Brown on verge of deal to clean up rogue tax havens - News - Evening Standard
       

Brown on verge of deal to clean up rogue tax havens

GORDON BROWN is on the brink of a G20 deal to start cleaning up tax havens.

Ten countries that offer legal shelter from high taxes are backing an agreement to disclose information about those suspected of criminal tax evasion.

They include Switzerland, Liechtenstein, Luxembourg, Monaco, Austria and Andorra.

The deal offers Mr Brown the first concrete achievement to trumpet at this week's London summit. The Prime Minister used an interview with the Evening Standard this month to pledge action against rogue states that conceal assets from the authorities and offer immunity from regulations that apply everywhere else.

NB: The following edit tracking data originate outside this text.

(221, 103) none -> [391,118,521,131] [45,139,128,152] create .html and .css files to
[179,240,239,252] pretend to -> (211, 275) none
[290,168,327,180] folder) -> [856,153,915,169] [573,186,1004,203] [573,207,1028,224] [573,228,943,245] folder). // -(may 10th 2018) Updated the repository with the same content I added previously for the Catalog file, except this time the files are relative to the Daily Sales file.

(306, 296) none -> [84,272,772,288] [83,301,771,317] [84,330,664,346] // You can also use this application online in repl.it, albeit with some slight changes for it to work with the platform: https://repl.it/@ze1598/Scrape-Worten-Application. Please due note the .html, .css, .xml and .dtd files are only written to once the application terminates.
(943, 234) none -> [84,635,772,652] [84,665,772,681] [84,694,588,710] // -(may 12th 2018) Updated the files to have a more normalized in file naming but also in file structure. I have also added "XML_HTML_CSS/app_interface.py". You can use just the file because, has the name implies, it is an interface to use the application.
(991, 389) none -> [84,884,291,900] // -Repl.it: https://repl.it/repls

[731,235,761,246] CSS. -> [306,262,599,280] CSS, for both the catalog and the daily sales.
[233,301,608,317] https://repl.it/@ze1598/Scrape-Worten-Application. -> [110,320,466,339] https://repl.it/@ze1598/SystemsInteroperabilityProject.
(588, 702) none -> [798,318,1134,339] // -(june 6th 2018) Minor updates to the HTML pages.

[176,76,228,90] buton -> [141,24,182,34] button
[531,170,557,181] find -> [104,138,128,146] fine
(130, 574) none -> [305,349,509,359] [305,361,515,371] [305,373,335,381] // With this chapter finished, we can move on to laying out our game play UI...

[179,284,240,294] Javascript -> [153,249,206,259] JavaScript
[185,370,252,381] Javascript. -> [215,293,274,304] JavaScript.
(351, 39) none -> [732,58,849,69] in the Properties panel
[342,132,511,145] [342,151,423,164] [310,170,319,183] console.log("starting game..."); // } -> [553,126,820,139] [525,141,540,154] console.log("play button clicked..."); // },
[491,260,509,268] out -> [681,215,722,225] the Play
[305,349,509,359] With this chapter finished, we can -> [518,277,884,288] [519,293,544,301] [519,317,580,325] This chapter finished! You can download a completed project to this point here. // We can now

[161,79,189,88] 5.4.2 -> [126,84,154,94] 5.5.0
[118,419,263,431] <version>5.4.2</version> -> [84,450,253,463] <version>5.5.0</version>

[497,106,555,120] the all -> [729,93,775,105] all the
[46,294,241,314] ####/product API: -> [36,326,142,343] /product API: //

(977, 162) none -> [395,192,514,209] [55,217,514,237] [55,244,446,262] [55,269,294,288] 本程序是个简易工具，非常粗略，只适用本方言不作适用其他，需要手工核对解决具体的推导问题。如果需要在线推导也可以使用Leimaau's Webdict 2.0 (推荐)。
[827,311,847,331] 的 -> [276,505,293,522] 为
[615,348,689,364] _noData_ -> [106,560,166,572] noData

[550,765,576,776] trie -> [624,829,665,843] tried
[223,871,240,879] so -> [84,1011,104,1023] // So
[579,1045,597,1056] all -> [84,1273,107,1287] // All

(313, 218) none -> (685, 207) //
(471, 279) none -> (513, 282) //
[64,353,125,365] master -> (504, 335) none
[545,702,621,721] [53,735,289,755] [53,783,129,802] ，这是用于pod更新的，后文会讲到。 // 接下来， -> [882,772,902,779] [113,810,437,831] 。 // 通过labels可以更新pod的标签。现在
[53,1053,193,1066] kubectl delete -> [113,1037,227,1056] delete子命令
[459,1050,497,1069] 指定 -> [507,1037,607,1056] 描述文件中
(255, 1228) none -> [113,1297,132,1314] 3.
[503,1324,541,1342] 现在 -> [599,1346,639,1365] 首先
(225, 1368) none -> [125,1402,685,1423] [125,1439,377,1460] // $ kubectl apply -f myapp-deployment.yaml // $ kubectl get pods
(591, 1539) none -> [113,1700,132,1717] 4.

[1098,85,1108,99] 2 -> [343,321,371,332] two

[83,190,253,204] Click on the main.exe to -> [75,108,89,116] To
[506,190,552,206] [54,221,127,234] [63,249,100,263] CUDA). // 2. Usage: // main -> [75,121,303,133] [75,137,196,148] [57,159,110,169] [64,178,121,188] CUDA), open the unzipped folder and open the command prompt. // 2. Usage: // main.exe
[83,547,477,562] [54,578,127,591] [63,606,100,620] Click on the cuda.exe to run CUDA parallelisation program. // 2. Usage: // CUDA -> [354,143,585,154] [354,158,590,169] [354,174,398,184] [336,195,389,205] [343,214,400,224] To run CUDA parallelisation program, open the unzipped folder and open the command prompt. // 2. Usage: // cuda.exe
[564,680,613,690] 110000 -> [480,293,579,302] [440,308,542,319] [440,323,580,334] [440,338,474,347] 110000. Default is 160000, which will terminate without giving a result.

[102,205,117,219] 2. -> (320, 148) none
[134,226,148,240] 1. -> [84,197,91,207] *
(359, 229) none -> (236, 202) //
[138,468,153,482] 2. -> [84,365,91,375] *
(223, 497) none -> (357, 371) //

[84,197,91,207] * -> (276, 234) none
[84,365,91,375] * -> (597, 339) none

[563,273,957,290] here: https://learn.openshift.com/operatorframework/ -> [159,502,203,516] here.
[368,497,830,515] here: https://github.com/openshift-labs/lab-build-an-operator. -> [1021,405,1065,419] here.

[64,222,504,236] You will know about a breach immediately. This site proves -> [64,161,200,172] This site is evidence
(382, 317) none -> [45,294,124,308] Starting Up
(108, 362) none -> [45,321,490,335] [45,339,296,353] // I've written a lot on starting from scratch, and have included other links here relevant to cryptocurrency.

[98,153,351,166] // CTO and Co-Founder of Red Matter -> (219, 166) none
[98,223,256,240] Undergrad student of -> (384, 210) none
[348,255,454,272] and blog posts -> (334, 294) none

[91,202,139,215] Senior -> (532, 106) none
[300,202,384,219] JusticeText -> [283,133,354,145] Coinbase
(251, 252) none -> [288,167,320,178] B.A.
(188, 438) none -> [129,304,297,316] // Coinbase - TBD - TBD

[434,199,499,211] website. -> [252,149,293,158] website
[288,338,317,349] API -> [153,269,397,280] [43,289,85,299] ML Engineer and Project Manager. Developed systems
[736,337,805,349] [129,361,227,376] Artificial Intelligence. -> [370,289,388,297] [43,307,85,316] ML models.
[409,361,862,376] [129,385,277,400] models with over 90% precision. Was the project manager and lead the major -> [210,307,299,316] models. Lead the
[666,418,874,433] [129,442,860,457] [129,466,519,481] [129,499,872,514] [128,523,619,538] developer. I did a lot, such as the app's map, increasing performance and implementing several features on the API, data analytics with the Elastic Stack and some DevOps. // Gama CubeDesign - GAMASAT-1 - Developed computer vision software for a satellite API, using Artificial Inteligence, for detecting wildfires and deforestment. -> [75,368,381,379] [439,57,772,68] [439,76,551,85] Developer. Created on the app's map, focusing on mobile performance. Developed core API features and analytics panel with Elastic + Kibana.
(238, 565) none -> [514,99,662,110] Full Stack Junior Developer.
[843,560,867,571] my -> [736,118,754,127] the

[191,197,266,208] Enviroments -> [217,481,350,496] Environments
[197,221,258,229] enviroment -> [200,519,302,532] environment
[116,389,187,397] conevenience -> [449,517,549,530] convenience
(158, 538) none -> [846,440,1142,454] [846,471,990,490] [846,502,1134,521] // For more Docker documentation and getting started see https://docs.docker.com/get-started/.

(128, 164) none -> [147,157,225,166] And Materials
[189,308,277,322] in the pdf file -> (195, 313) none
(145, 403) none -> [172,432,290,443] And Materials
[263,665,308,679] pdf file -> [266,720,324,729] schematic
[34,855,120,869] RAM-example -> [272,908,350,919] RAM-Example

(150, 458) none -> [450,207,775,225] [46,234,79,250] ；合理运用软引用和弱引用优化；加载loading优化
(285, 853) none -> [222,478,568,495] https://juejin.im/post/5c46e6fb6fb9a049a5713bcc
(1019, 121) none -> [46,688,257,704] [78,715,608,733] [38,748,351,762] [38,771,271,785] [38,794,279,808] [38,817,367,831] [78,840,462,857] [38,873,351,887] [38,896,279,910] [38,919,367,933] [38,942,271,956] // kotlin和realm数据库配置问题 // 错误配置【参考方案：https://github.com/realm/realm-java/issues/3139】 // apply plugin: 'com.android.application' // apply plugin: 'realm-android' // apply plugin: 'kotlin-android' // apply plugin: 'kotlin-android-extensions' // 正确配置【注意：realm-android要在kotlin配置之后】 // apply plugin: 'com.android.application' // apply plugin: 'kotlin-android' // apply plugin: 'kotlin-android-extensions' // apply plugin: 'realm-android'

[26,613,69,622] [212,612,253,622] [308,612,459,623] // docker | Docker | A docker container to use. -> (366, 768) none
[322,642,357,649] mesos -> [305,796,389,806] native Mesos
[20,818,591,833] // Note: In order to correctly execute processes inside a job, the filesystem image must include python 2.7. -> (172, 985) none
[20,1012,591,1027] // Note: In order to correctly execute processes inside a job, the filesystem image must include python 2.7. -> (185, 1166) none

France today laughed off a claim that Nicolas Sarkozy had threatened to "walk out" of the G20 summit.

They said a report that the French President could "wreck" the event as "unfounded, and like some kind of April Fool's joke".

The Times reported that Mr Sarkozy blamed "Anglo-Saxons" for the worldwide economic crisis and would fly home if his demands for tougher financial regulation were not met.

Appearing on GMTV this morning, Mr Brown sounded optimistic of a wider agreement to boost the world's big economies and confidence-building measures.

"The most important thing is that we act together," he said. "If we all act together we get twice as much effect as if we do it separately."

In a speech later, Mr Brown called on the banks to adopt "family values" in the wake of the collapse of over-complex and misleading financial assets.

Speaking to faith and charity leaders at St Paul's Cathedral, he said "honesty and fairness" should be at the heart of financial services.

"In our families we raise our children to work hard and to do their best and do their bit," he said.

"We don't reward them for taking risks that would put them or others in danger, and we don't encourage them to seek short-term gratification at the expense of long-term value." In the same way, argued Mr Brown, well-run businesses did not train their teams to invest recklessly, behave secretively or keep gambles off the books - the accusations laid against banks.

"Most people who have worked hard to build up their firm or shop don't understand why any company would give rewards for failure; or how some people have grown fabulously wealthy making failed bets with other people's money," he said.

"And so our task today is to bring the imperatives served by our financial markets into proper alignment with the values held by families and business people across our country - hard work, taking responsibility, being honest, being fair."